Clonal Variation in the Spodoptera frugiperda IPLB‐SF21‐AE Insect Cell Population

Clones have been isolated from the heterogeneous Spodoptera frugiperda IPLB‐SF21‐AE insect cell population. Five of these clones, in addition to the parent cell line and the SF9 cell line (another clonal isolate of the parent cell line), have been compared in regards to morphology, growth, budded virus synthesis, and recombinant protein synthesis. No significant differences in cell morphology were found among these cell lines. There was, however, a significant difference in the average cell size, with diameters ranging from 9.30 ± 0.184 to 11.11 ± 0.22 μm and from 9.17 ± 0.05 to 11.25 ± 0.24 μm for cells growing in Excell 401 serum‐free medium in spinner flask cultures and in TNM‐FH medium supplemented with 10% FBS in tissue flask cultures, respectively. While no significant differences in the growth rates were found in TNM‐FH medium containing 10% calf serum, significant differences were found in Excell 401 serum‐free medium, with population doubling times ranging from 38.5 ± 6.6 to 64.5 ± 6.4 h in spinner flask studies.
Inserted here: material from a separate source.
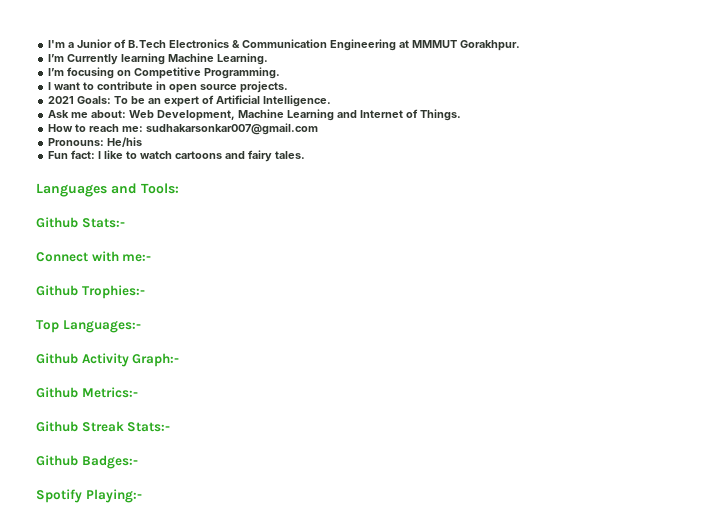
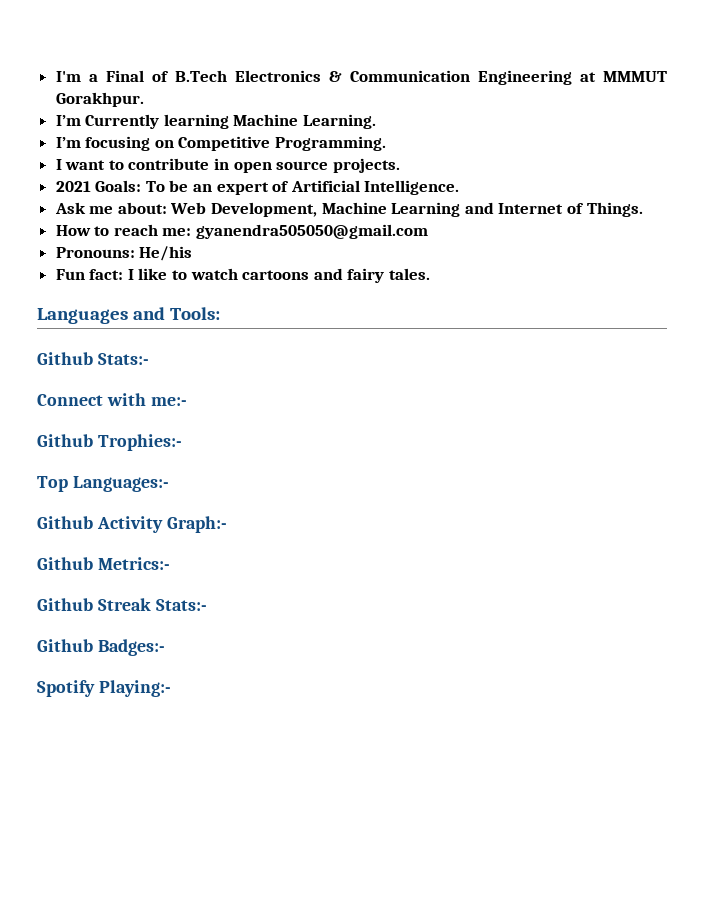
[77,39,113,48] Junior -> [105,70,144,82] Final
[146,123,319,135] sudhakarsonkar007@gmail.com -> [196,224,429,239] gyanendra505050@gmail.com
Significant differences in expression levels of Escherichia coli β‐galactosidase (β‐gal) were also found in both 12‐well plates and spinner flasks. In the 12‐well plate studies, the peak levels of β‐galactosidase obtained by these cell lines ranged from 0.332 ± 0.091 to 0.805 ± 0.117 mg/10 6 cells and from 0.580 ± 0.130 to 1.458 ± 0.132 mg/10 6 cells in Excell 401 and Hyclone Hy‐Q serum‐free media, respectively. In the spinner flask studies, peak expression levels ranged from 0.128 ± 0.053 to 0.573 ± 0.215 mg/10 6 cells in Excell 401 serum‐free medium. Significant differences were also found in the expression levels of budded virus, which ranged from 64 ± 29 to 1125 ± 521 plaque‐forming units (pfu)/cell and from 67 ± 31 to 233 ± 95 pfu/cell for the wildtype and recombinant (β‐gal) Autographa californica nuclear polyhedrosis viruses, respectively.